“Alas, Poor Yorick”: A Grave Affair
“Alas, poor Yorick! I knew him, Horatio, a fellow of infinite jest, of most excellent fancy. He hath bore me on his back a thousand times, and now how abhorr’d in my imagination it is! My gorge rises at it.” (Hamlet, act 5, scene 1, lines 185–188)
As most everyone knows, these lines (even as they are often misremembered) are spoken as Hamlet lifts the skull of his father’s court jester from the grave, and contemplates the common fate—decay—of both kings and court jesters. And while this sentiment would be a worthy topic of its own (see Eccles. 11:7–8: “How sweet is the light, what a delight for the eyes to behold the sun! Even if a man lives many years, let him enjoy himself in all of them, remembering how many the days of darkness are going to be. The only future is nothingness!”), what, might you ask, has this to do with our weekly Torah portion?
A fair question, indeed. Among the far-ranging topics of our parashah is the following paragraph:
When you enter the land that the LORD your God is giving you, you shall not learn to imitate the abhorrent practices of those nations. Let no one be found among you who consigns his son or daughter to the fire, or who is an augur, a soothsayer, a diviner, a sorcerer, one who casts spells, or one who consults ghosts or familiar spirits, or one who inquires of the dead. For anyone who does such things is abhorrent to the LORD, and it is because of these abhorrent things that the LORD your God is dispossessing them before you. You must be wholehearted with the LORD your God. (Deut. 18:9–13)
I wish to call your attention specifically to the Torah’s prohibition of “inquiring of the dead.” Rashi seems to adumbrate Shakespeare, when he includes “one who asks questions of a skull” among the possible actions that would represent a violation of the biblical commandment. But the Torah is not imagining a philosophical discourse about life when it prohibits “inquiring of the dead,” but rather, in what is likely its original context, necromancy—an act whereby a person would either approach or occupy a tomb (see Isa. 65:1–4) and seek the presence of the departed in order that she or he might give some specific information that would be of supposed benefit to the questioner, or that the dead might intercede with God on behalf of the questioner. This is likely the background of the “witch at Endor” narrative in 1 Samuel 28, when King Saul wishes to communicate with his dead prophet, Samuel, before the fateful battle with the Philistines. It might be such a practice that was characterized by the prophet Isaiah in the following words: “Then deep from the earth you shall speak, from low in the dust your words shall come; your voice shall come from the ground like the voice of a ghost, and your speech shall whisper out of the dust” (Isa. 29:4). This is the practice that the Torah prohibits, and it equates the “abhorrence” of such an act along with one who would “consign his son or daughter to the fire” and all of the other various proscribed practices on the list.

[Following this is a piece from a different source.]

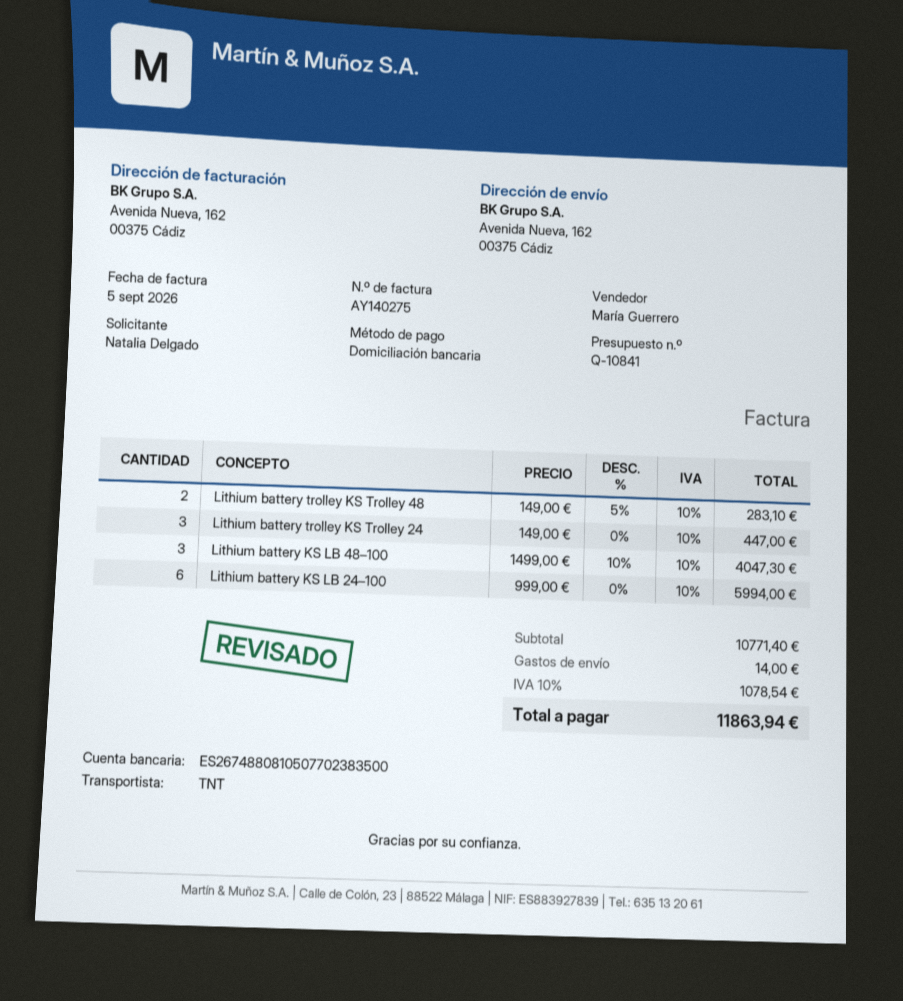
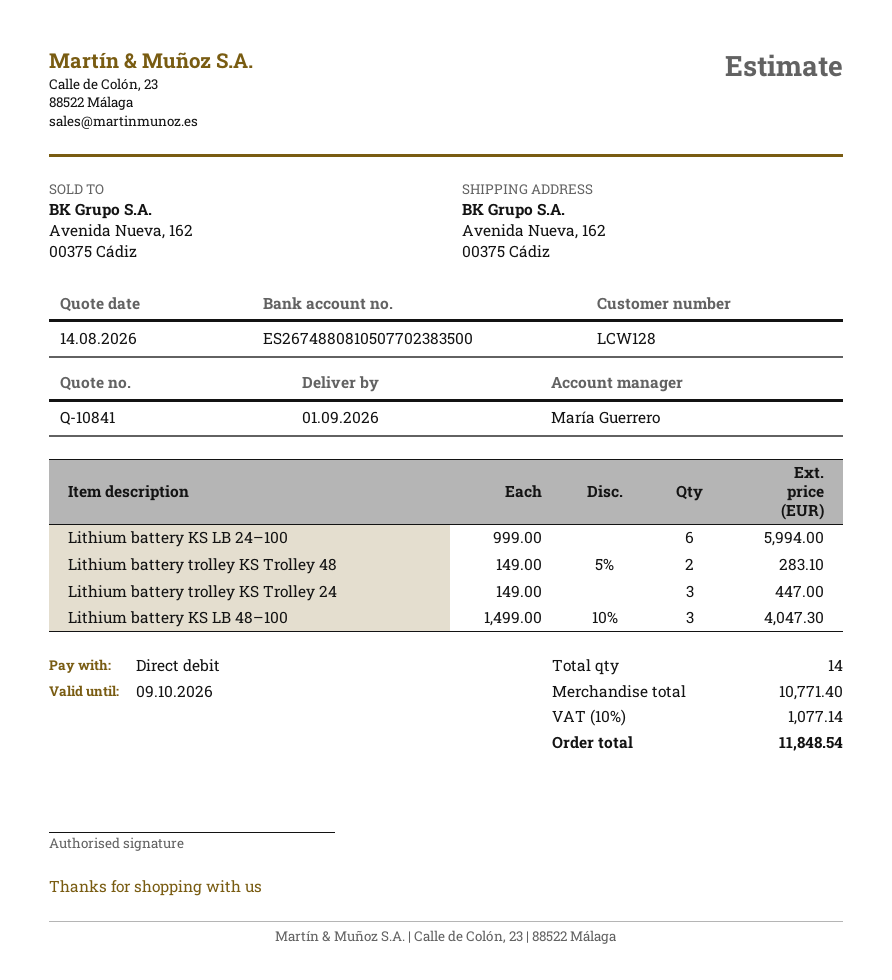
shipping: 14.00 -> none
tax: 10% = 1078.54 -> 10% = 1077.14
total: 11863.94 -> 11848.54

What lasting impact, you might ask, might this section of the Torah have for us? Who among our people today “practices necromancy,” or “augury,” or any of the other terrible customs described by the Torah? Perhaps it is true that none indulge in these specific behaviors, but nonetheless many people do turn to other practices that contravene the intent of this biblical passage. I am referring to those who would visit (or travel to) a grave in order to seek intercession of the dead in beseeching that God might grant this or that request, even if this be a worthwhile one. For example, a single person despairing of ever finding a mate, or a woman who has thus far been unable to conceive, might visit the grave of some tzadik or holy sage in order to attract God’s attention to that individual’s plight. Or a person might go to the grave of a dearly departed loved one to ask that she or he act as an intermediary before God in granting the hoped-for request. However, despite the time-honored convention in some Jewish communities that sanctions these very acts, I would argue that the spirit—if not the exact words—of our Torah portion would continue to prohibit such practices.
As R. Moses Nahmanides (Ramban) explains in a long note on our section, “all human beings desire to know what the future has in store for them, and they will indulge in various types of ‘wisdom’ like these in order to learn this.” Nonetheless, and despite Ramban’s—and perhaps our—sympathy for those who would wish to know the future or would have a sincere prayer answered by any means, our passage concludes, “You must be wholehearted with the LORD your God” (Deut. 18:13). The Torah expects that “with united heart we will be dedicated to God alone, who alone performs all” (Ramban). Neither through necromancy nor through astrology nor through lucky talisman or charm must we know God, but only through our good deeds, performance of the mitzvot, prayer, and Torah study.
When we approach a grave, we must do so only to recall the wonderful things our loved ones, or the heroes of our people, did in the “land of the living,” and we must not do so in order to seek their assistance in our worldly affairs. We rather recite el maleh rahamim, to express our love for, and admiration and memory of the dead; and we recite kaddish, accepting God’s judgment and praising God’s name.